- Your task
Repeat the lines below exactly as written, please, from the line with "shipping: none -> 48.08" to the line with "total: 2913.30 -> 2961.38", both lines included, and no others.

- Records to use
= = = = =

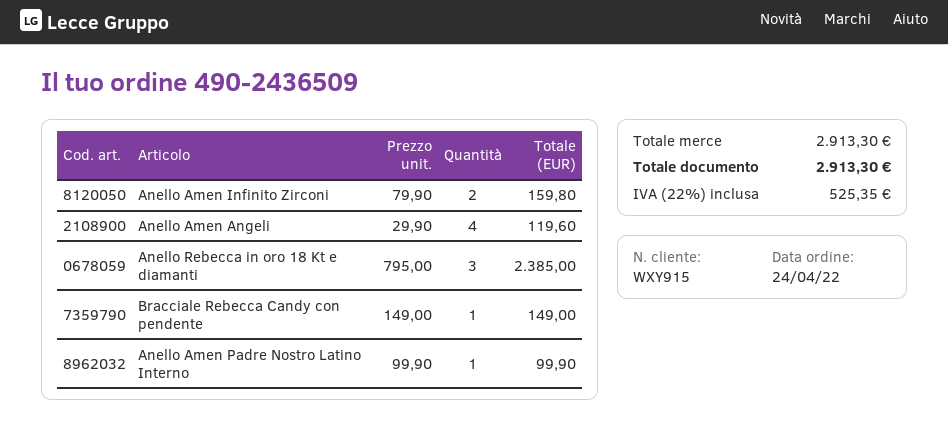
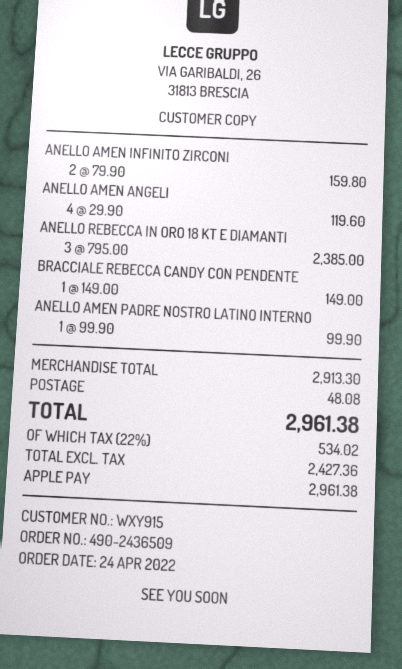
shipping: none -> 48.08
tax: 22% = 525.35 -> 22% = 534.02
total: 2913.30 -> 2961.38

= = = = =

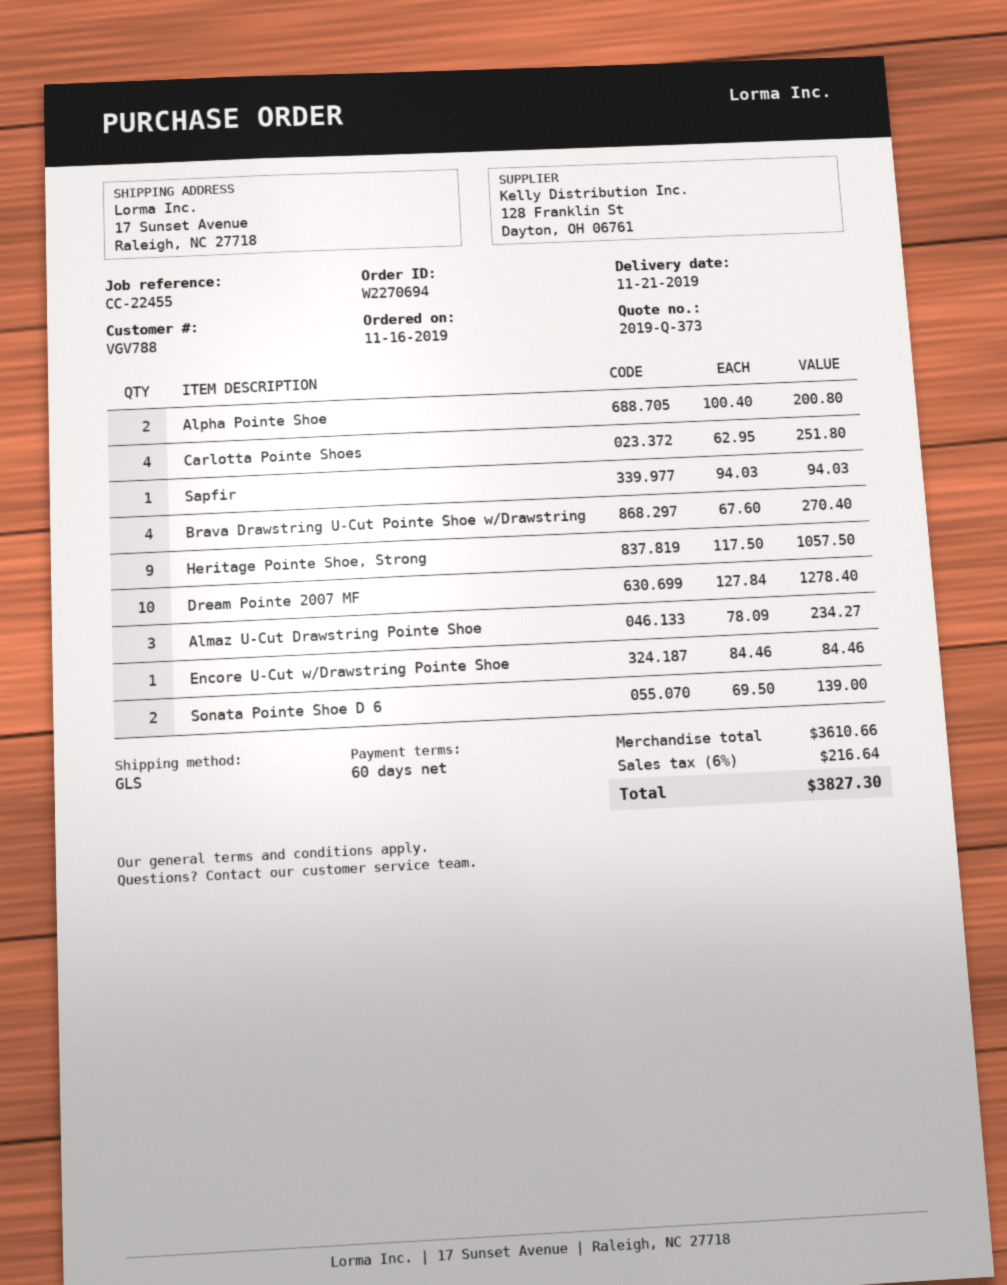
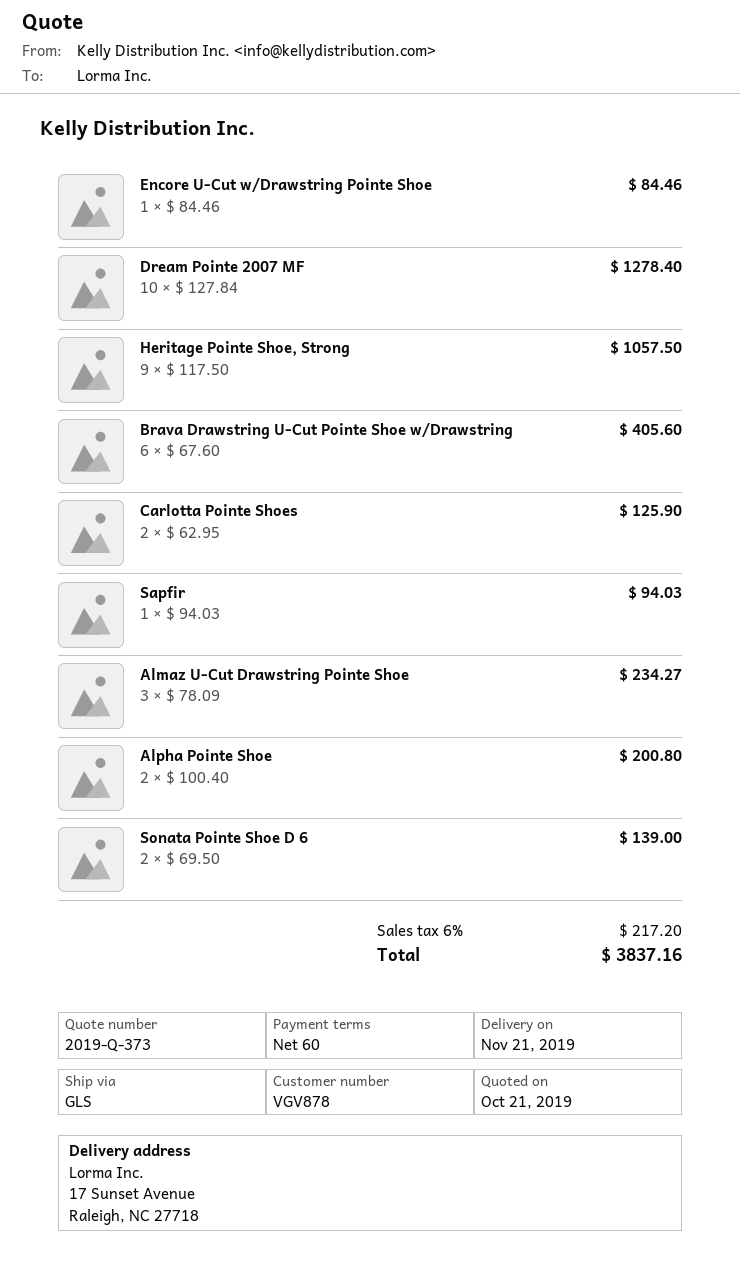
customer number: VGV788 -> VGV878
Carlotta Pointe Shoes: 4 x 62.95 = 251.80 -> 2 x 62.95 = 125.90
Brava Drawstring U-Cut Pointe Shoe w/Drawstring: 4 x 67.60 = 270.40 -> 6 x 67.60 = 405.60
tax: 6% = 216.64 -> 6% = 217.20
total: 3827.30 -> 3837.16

= = = = =

- Response below
shipping: none -> 48.08
tax: 22% = 525.35 -> 22% = 534.02
total: 2913.30 -> 2961.38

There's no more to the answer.